What is it that makes a wine feel personal, as if it has a special character? It really has nothing to do with the price. Sometimes I get the impression that some winemakers have magic fingers. Or is it simply a question of good soil and micro climate, and clement weather? Having the right technology and technique?

Winemakers often speak about all the small details that are important to make the wine taste as it should. But there is no simple recipe for how to make a wine with character. Two growers can have totally different methods and yet both will get characterful and expressive wines. While other neighbours make streamlined unexciting wines.

We met many winemakers in Champagne recently when we were doing research for our forthcoming book (keep your eyes open). Some said “you can’t age a wine with zero dosage [added sugar]”. Others said “ I make my champagnes non-dosé [no added sugar] because that makes them more long-lived”. The exact same things were said about with and without malolactic fermentation. And in both cases the result was excellent.

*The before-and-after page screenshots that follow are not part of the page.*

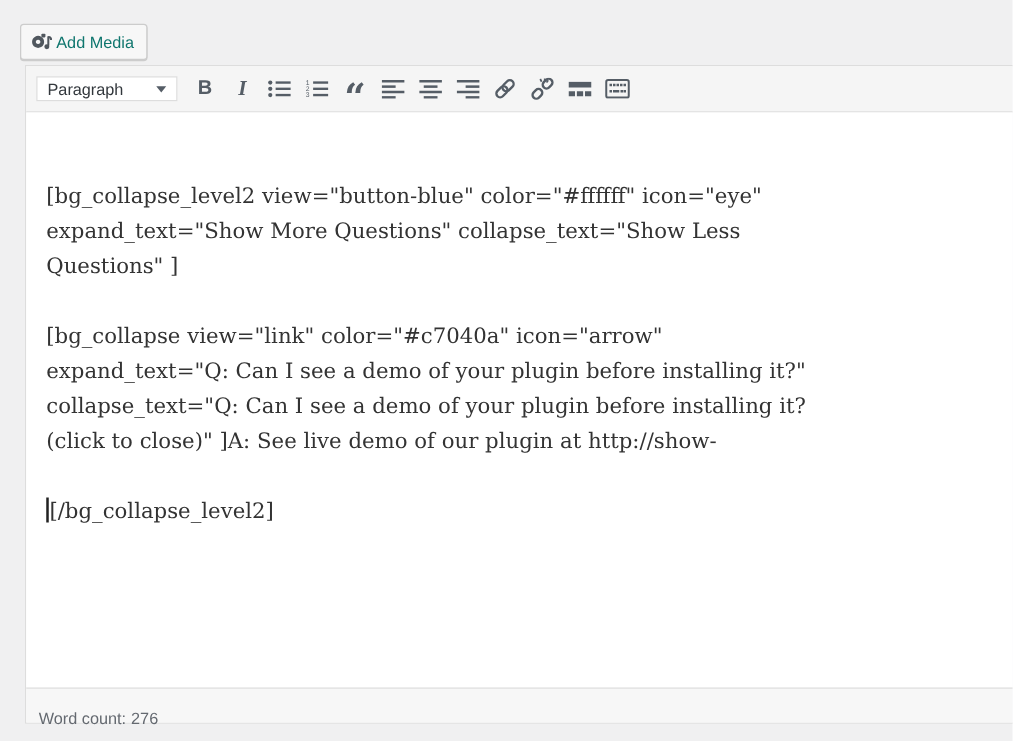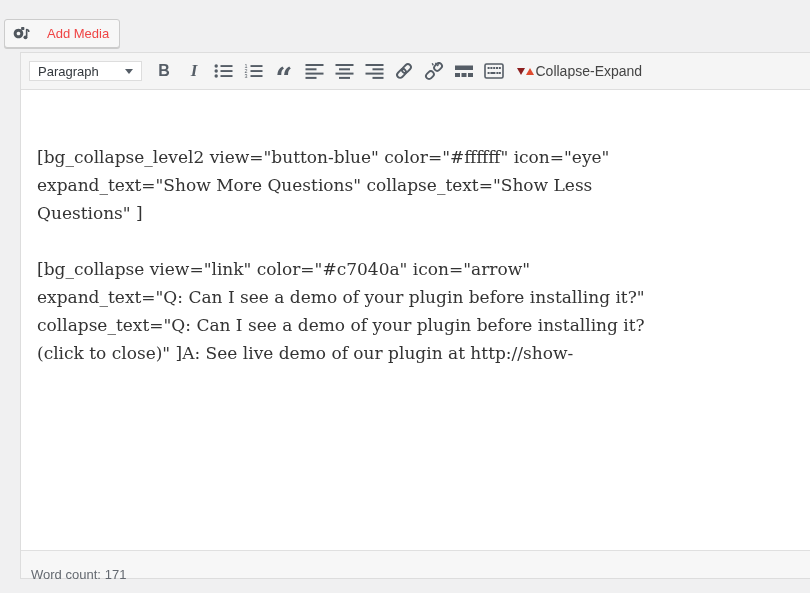"Add Media" .add-media-btn { color: #ef4444 -> #0f766e; gap: 17px -> 3px; left: 4px -> 16px }
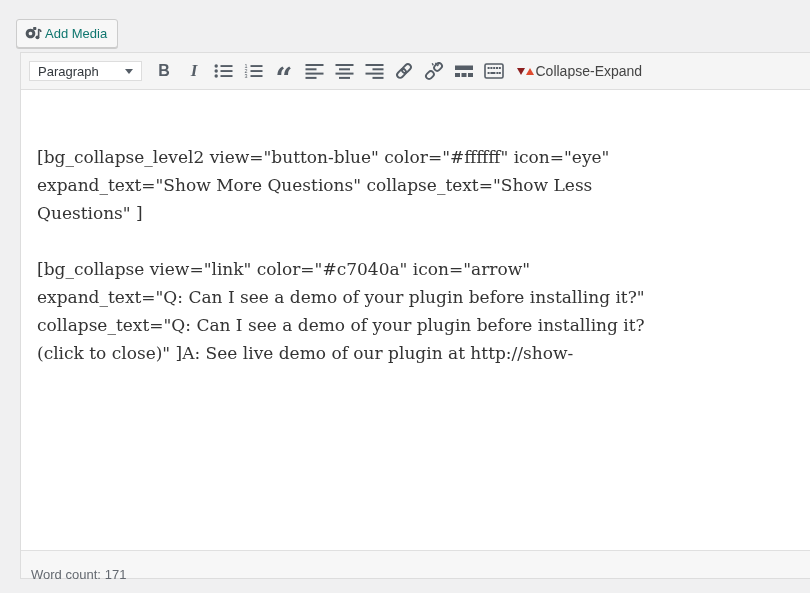"Collapse-Expand" div.collapse-expand-btn { html: <div> <span></span> <span></span> <span>Collapse-Expand</span> </div> -> none }
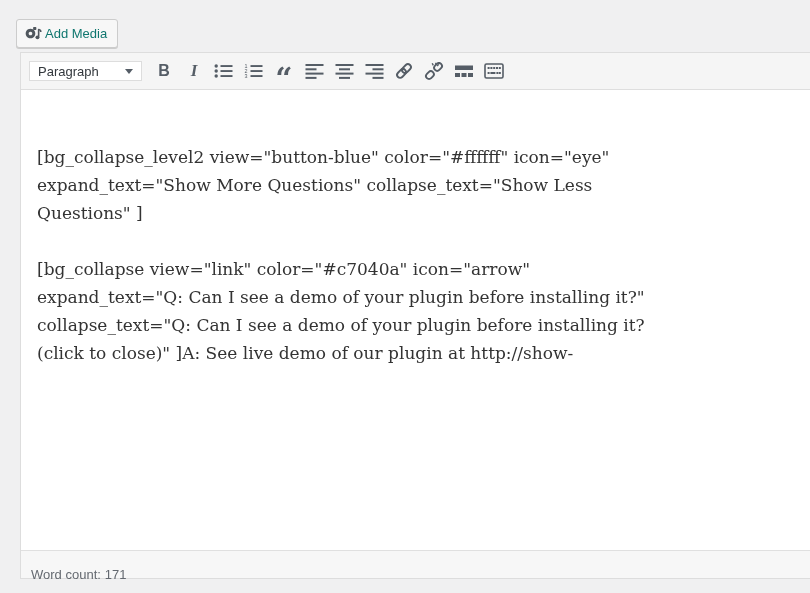"[/bg_collapse_level2]" div.line { html: none -> <div><span></span><span>[/bg_collapse_level2]</span></div> }
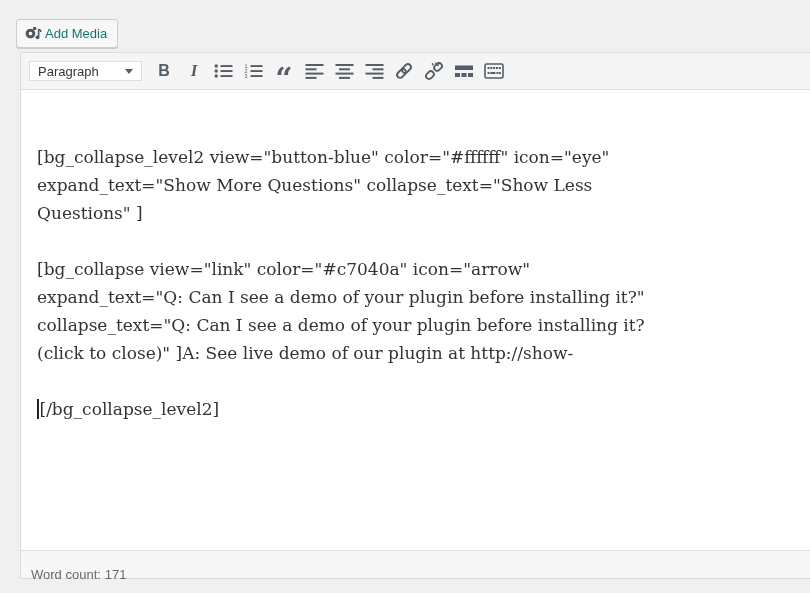"171" span { text: 171 -> 276 }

Fortunately there are buyers for all sorts of wine, so variety is a good thing. And perhaps not all consumers agree on what is a characterful wine. For some certain traits can be off-putting whereas others go looking for exactly that. Who is right? Both.

We drink a lot of wine from the Languedoc and the southern Rhône Valley. It is rarely the top cuvées that are the most interesting, but rather the cheaper, “simpler” wines. Perhaps not the entry level, but the mid-register, before it goes to “prestige”. The wines that have been spared too much new oak and too much Syrah (which does not always work well here). Where instead carignan, grenache, and cinsault get to prove their worth. Grapes that are well-adapted to the region. Luckily more and more producers go looking for old, almost forgotten, varieties. That is often where the unique characters can be found.

Sometimes winemakers say that “it is easy to make a super-premium, prestige cuvée”. Very low yields, high concentration, lots of oak etc. That makes for impressive wines, but not always pleasurable.

But it is more difficult to make a really good and interesting “normal” wine.

The best answer is probably what also many winemakers say: “I want that when you taste my wine you will want to finish the whole bottle, not just taste a glass and say ‘wow, impressive’ and then leave the bottle to the side because it was overwhelming”.

Wine that you really want to drink, in other words!

Wine travel

Finally a few words on travel. We are just about to leave for this year’s first wine tour, to Chile and Argentina. Later this spring there are still some spaces available on the Bordeaux tour.

We have just finished the autumn program where we have a few new things: Alentejo in Portugal, and Piedmont in Italy. Plus of course Bordeaux and the Douro Valley. More info below.

Britt & Per

PS: Recommend to your friends to read the Brief !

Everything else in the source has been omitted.